Failure to locate it on SS Duchess of York en route to Glasgow, Scotland, FBI agents at least picked up an international crook wanted in London. Hoover called for that arrest as a way to take the focus off his organization’s failed prosecution of Dillinger.
In three weeks, John Dillinger eluded the FBI four times. He watched as federal agents swarmed into a Chicago tavern to arrest his girlfriend, while Johnny smartly left the scene having just gotten off his assailant.
He was holed up in a safe house in St. Paul, Minnesota before shooting and escaping out the back door, blood seeping into the snow from a bullet wound to his calf.
Worst of all, after the press announced that FBI agents had cornered Dillinger and his gang at a lodge in Wisconsin called Little Bohemia, the federal agents ended up killing only one innocent bystander while John and his associates jumped the gun. back window to escape them.
Carter Baum, the FBI man who killed the bystander was so traumatized that he vowed never to fire his gun again, which made him stop later when he laid eyes on Dillinger’s associate, Baby Face Nelson.
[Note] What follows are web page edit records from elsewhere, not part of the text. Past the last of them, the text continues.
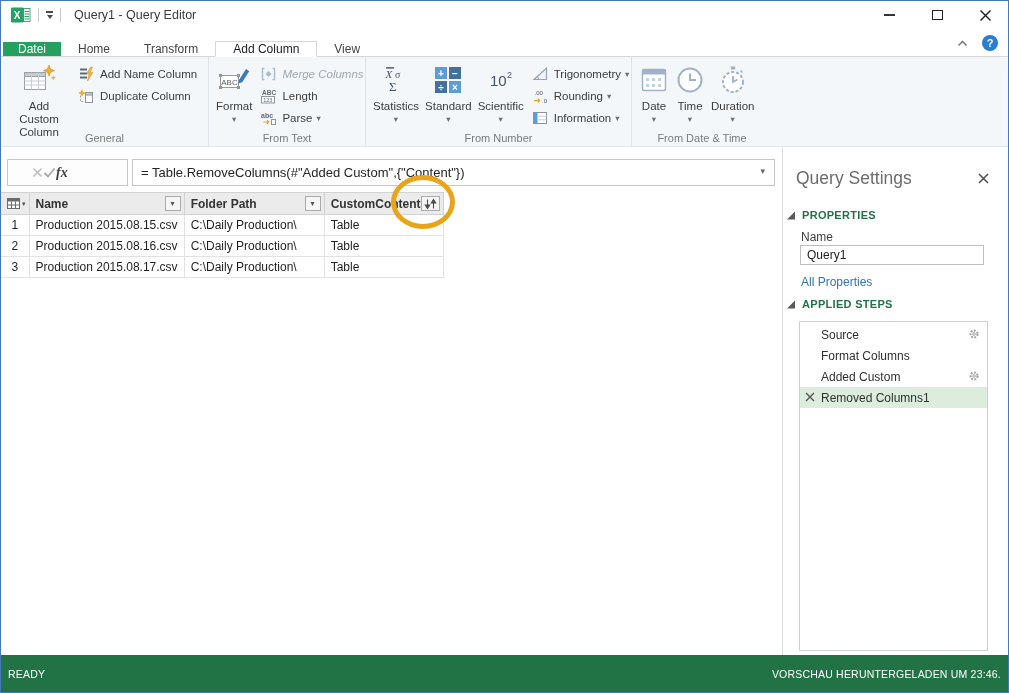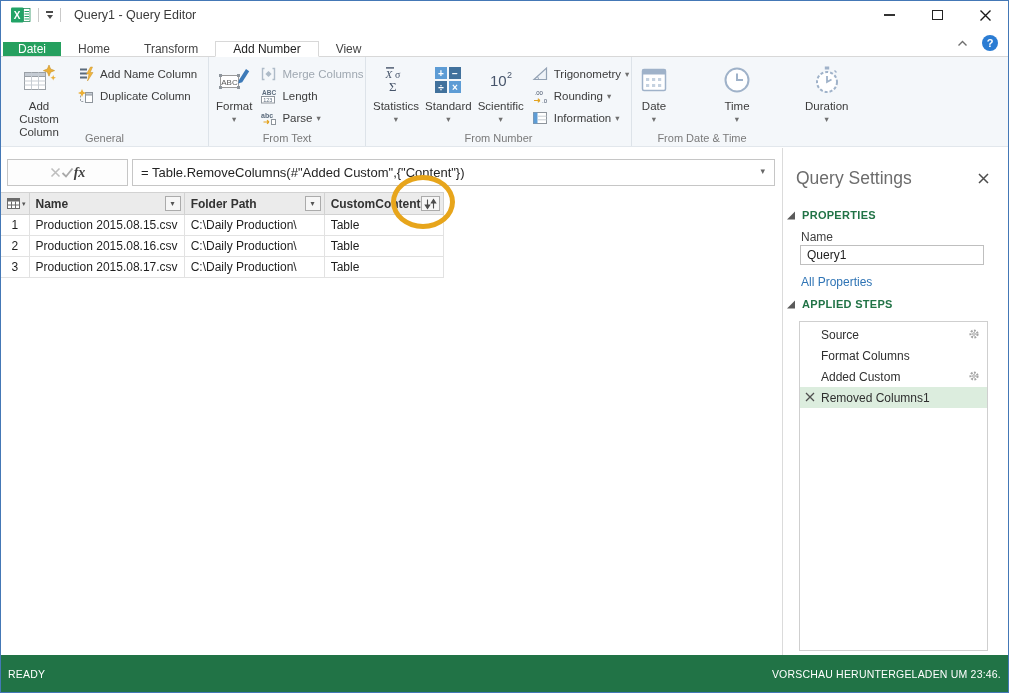--- a/index.html
+++ b/index.html
@@ -130,7 +130,7 @@
     <span class="tab file">Datei</span>
     <span class="tab">Home</span>
     <span class="tab">Transform</span>
-    <span class="tab active">Add Number</span>
+    <span class="tab active">Add Column</span>
     <span class="tab">View</span>
     <span class="tab-right">
       <span class="collapse-chev">

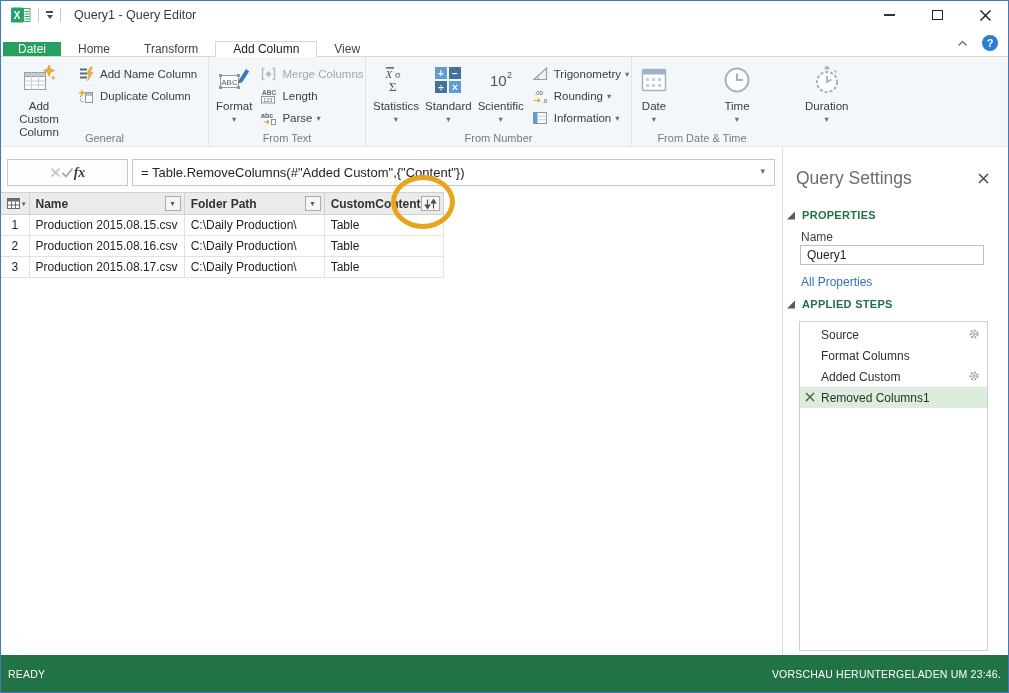--- a/index.html
+++ b/index.html
@@ -42,7 +42,7 @@
   .scol { display:flex; flex-direction:column; margin-top:3px; }
   .sbtn { display:flex; align-items:center; height:22px; padding:0 4px; font-size:11.5px; color:#3C3C3C; white-space:nowrap; cursor:default; }
   .sbtn .sicon { width:19px; margin-right:4px; display:flex; justify-content:center; }
-  .sbtn.disabled { color:#9FA8B1; }
+  .sbtn.disabled { color:#9FA8B1;font-style:italic; }
   .scaret { font-size:8.5px; color:#707070; margin-left:4px; }
   .g-general { width:207px; } .g-fromtext { width:157px; } .g-fromnumber { width:266px; } .g-fromdatetime { width:141px;gap:47px; }
   .bw66 { width:68px; } 

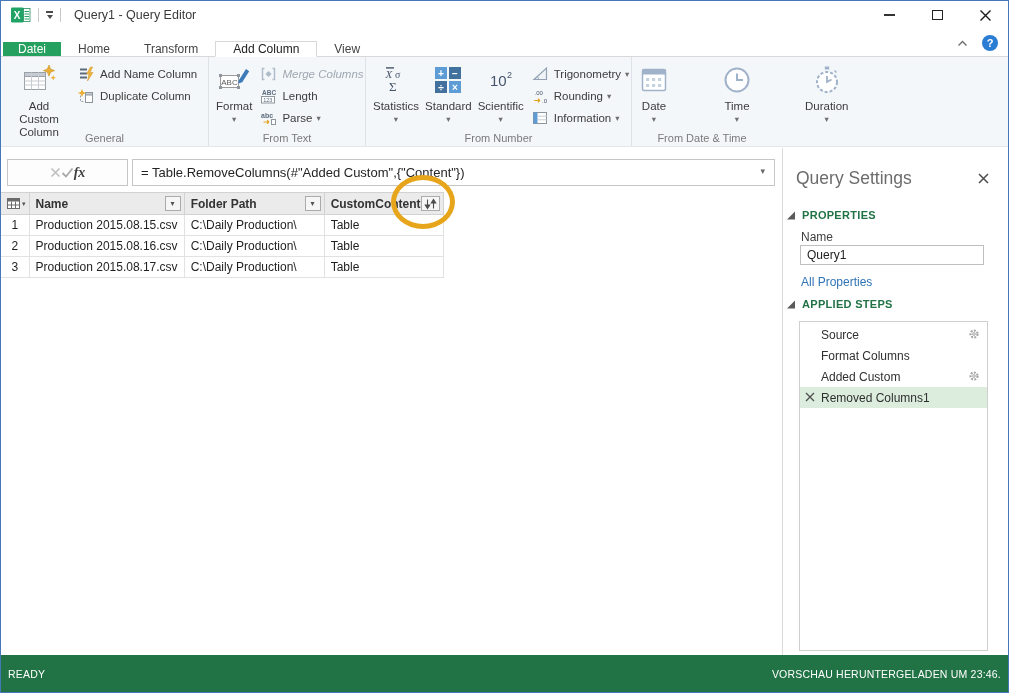--- a/index.html
+++ b/index.html
@@ -44,7 +44,7 @@
   .sbtn .sicon { width:19px; margin-right:4px; display:flex; justify-content:center; }
   .sbtn.disabled { color:#9FA8B1;font-style:italic; }
   .scaret { font-size:8.5px; color:#707070; margin-left:4px; }
-  .g-general { width:207px; } .g-fromtext { width:157px; } .g-fromnumber { width:266px; } .g-fromdatetime { width:141px;gap:47px; }
+  .g-general { width:207px; } .g-fromtext { width:157px; } .g-fromnumber { width:266px; } .g-fromdatetime { width:141px; }
   .bw66 { width:68px; } 
 
   

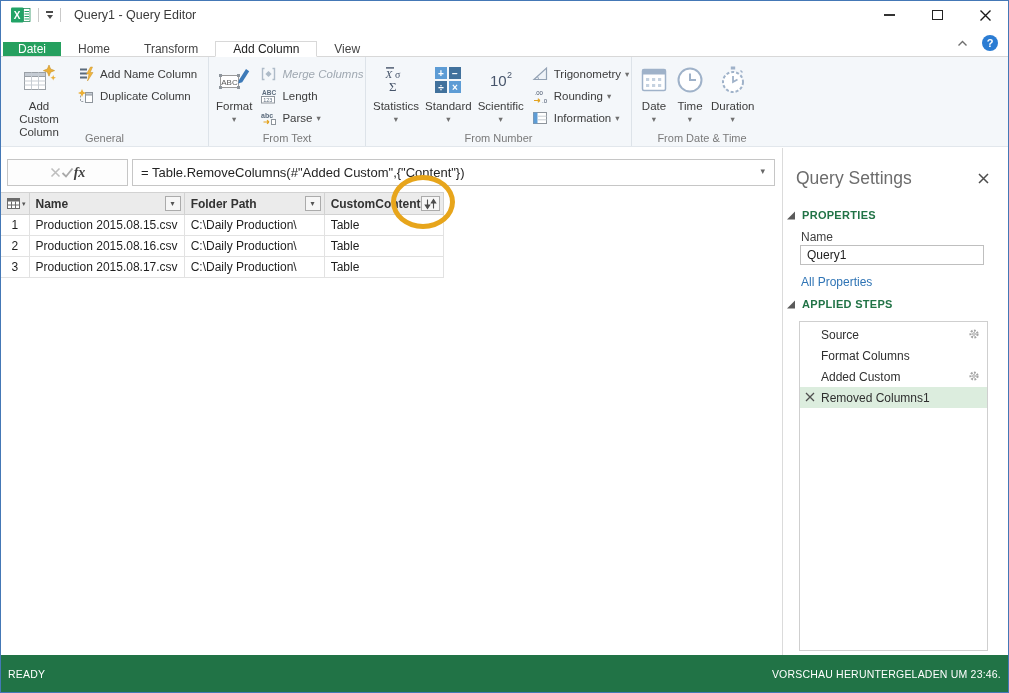--- a/index.html
+++ b/index.html
@@ -51,7 +51,7 @@
   .content { position:absolute; top:147px; left:0; right:0; bottom:21px; display:flex; }
   .main { flex:1; position:relative; background:#fff; }
   .formula-row { position:absolute; top:11px; left:6px; right:7px; height:27px; display:flex; }
-  .fxbox { width:121px; border:1px solid #C6C6C6; background:#FDFDFD; display:flex; align-items:center; justify-content:center; padding:0 24px; }
+  .fxbox { width:121px; border:1px solid #C6C6C6; background:#FDFDFD; display:flex; align-items:center; justify-content:flex-start; padding:0 24px; }
   .fx-glyph { font-family:"Liberation Serif","DejaVu Serif",serif; font-style:italic; font-weight:bold; font-size:14px; color:#3F3F3F; }
   .finput { flex:1; margin-left:4px; border:1px solid #C6C6C6; background:#fff; display:flex; align-items:center; padding:0 26px 0 8px; font-size:13px; color:#242424; position:relative; white-space:nowrap; overflow:hidden; }
   .finput .dd { position:absolute; right:9px; top:6px; font-size:9px; color:#666; }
However, Nelson’s killer conscience didn’t slow him down, immediately shooting Baum to death.
“Little Bohemia was a debacle for the FBI like none before or since,” Oller writes. “But out of the ashes of the skirmishes in that remote snow-covered retreat in Wisconsin, the modern FBI was born.”
Soon the FBI would be known for finding its man. Federal agents eventually shot Dillinger to death in the street outside Chicago’s Biograph Theater. Baby Face Nelson killed 2 FBI agents in a shootout in Barrington, Ill, but the gangster was shot in the gut that day and “got away”. Even Pretty Boy Floyd couldn’t escape forever, being shot by Hoover’s G-men as he tried to escape through an Ohio cornfield.
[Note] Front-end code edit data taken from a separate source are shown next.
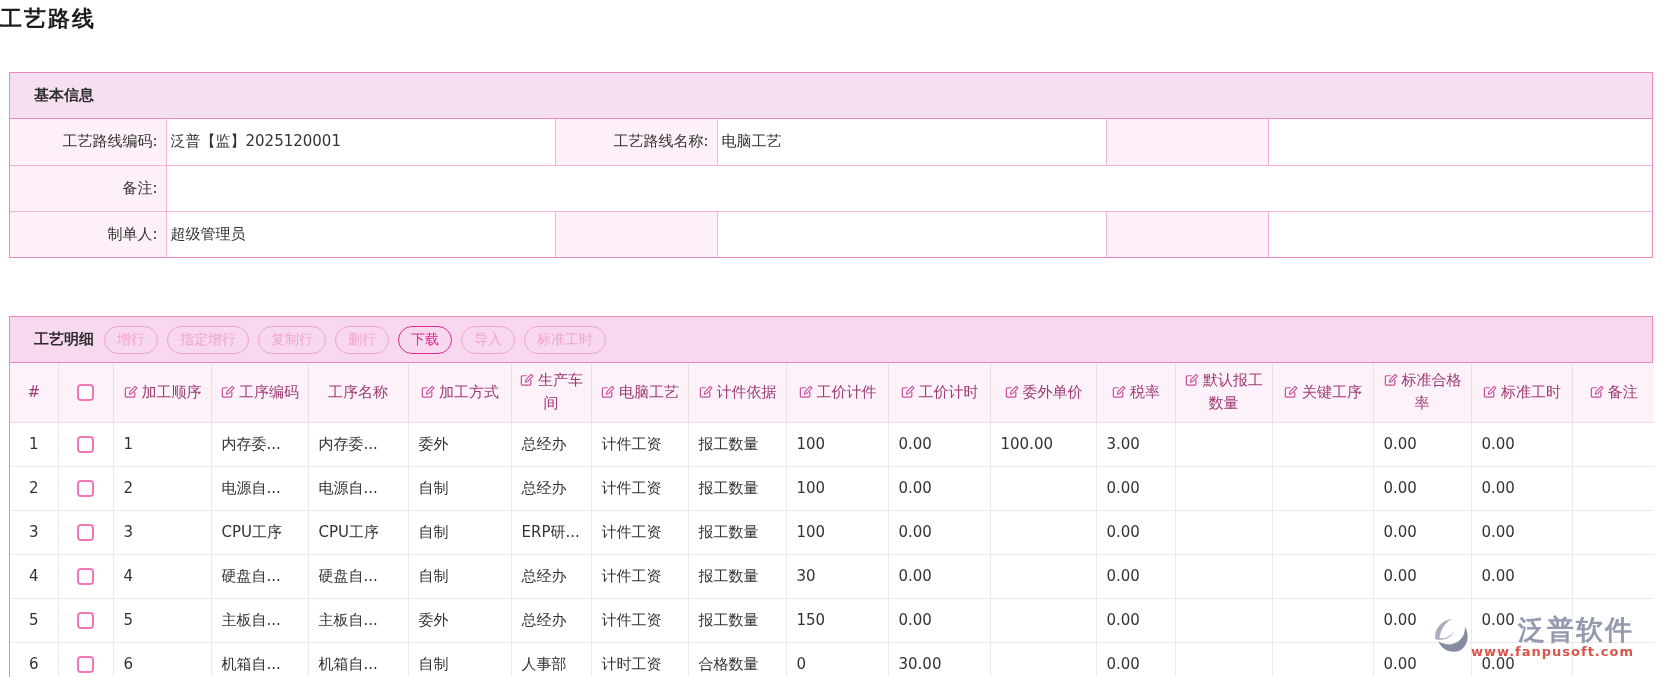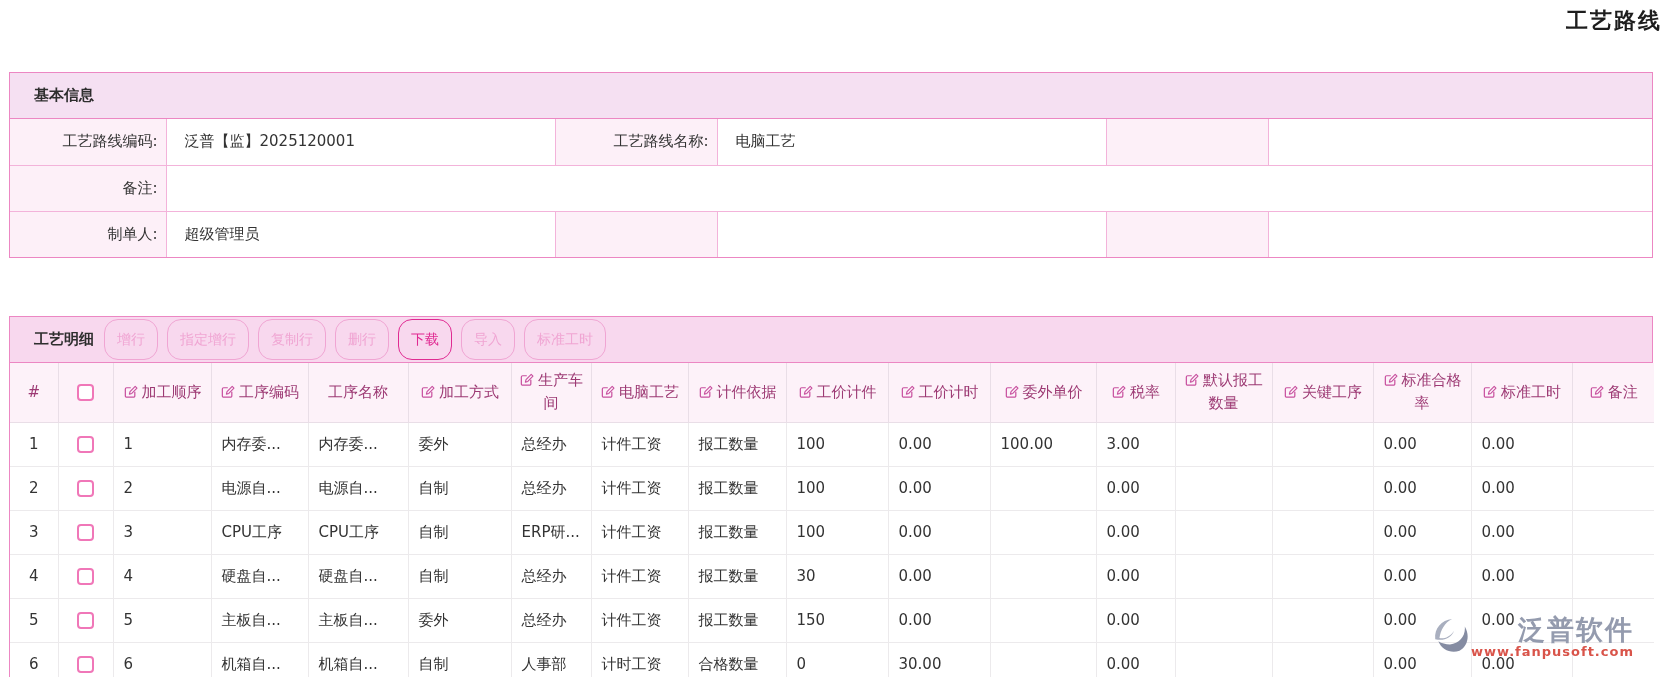--- a/index.html
+++ b/index.html
@@ -13,12 +13,13 @@
     padding-top:6px;
   }
   .page-title {
-    text-align:right;
+    text-align:left;
     font-size:22px;
     line-height:30px;
     font-weight:bold;
     color:#1d1d1d;
     letter-spacing:2px;
+    font-family:Liberation Mono, monospace;
   }
   .panel {
     margin:0 9px;

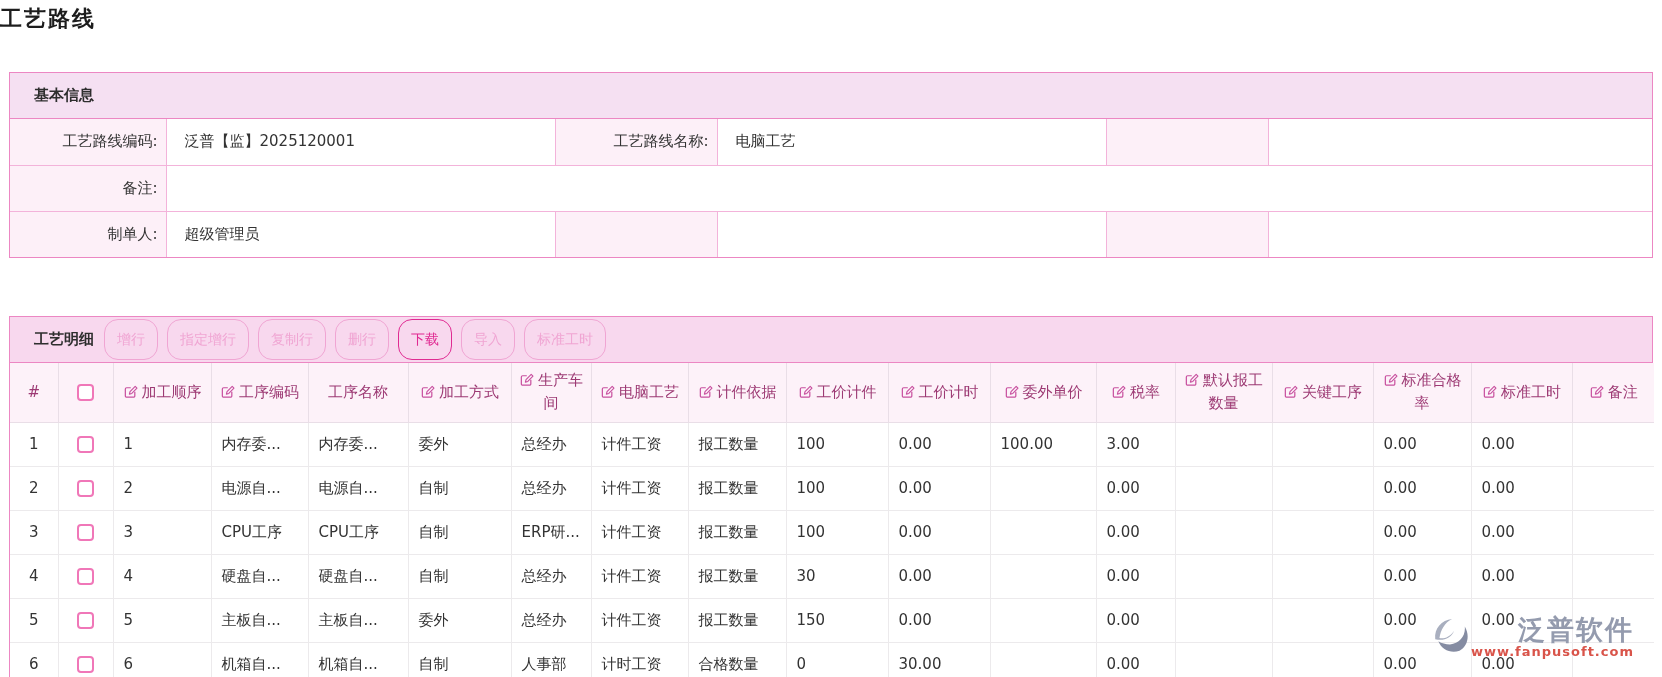--- a/index.html
+++ b/index.html
@@ -48,7 +48,7 @@
     white-space:nowrap;
   }
   .form-table td.lbl { background:#fdf0f8; text-align:right; padding-right:8px; }
-  .form-table td.val { background:#fff; text-align:left; padding-left:18px; }
+  .form-table td.val { background:#fff; text-align:left; padding-left:4px; }
   .form-table tr:first-child td { border-top:0; }
   .form-table tr:last-child td { border-bottom:0; }
   .form-table td:first-child { border-left:0; }

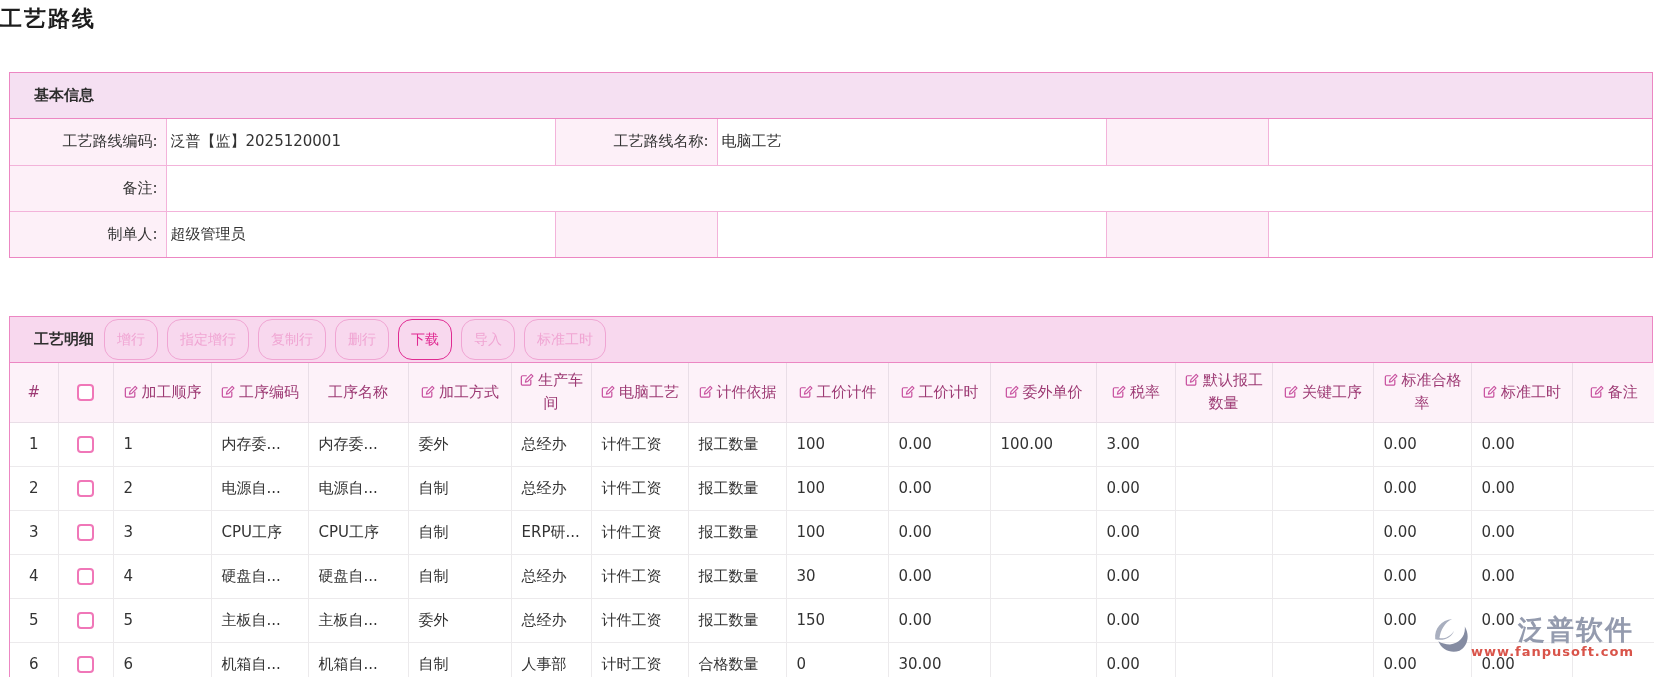--- a/index.html
+++ b/index.html
@@ -56,7 +56,7 @@
   
   .tb-buttons { display:flex; gap:9px; margin-left:10px; align-items:center; }
   .tbtn {
-    height:41px;
+    height:28px;
     padding:0 12px;
     border-radius:14px;
     border:1px solid #f0a5d3;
Each of those criminals was at one time labeled “Public Enemy No. 1,” with their deaths eventually enhancing the FBI’s reputation so much that its agents came to be seen as more heroic than the gangsters they once were.
“For Depression-era Americans, violent criminals had finally lost their romantic appeal, replaced by the image of the incorruptible G-man.”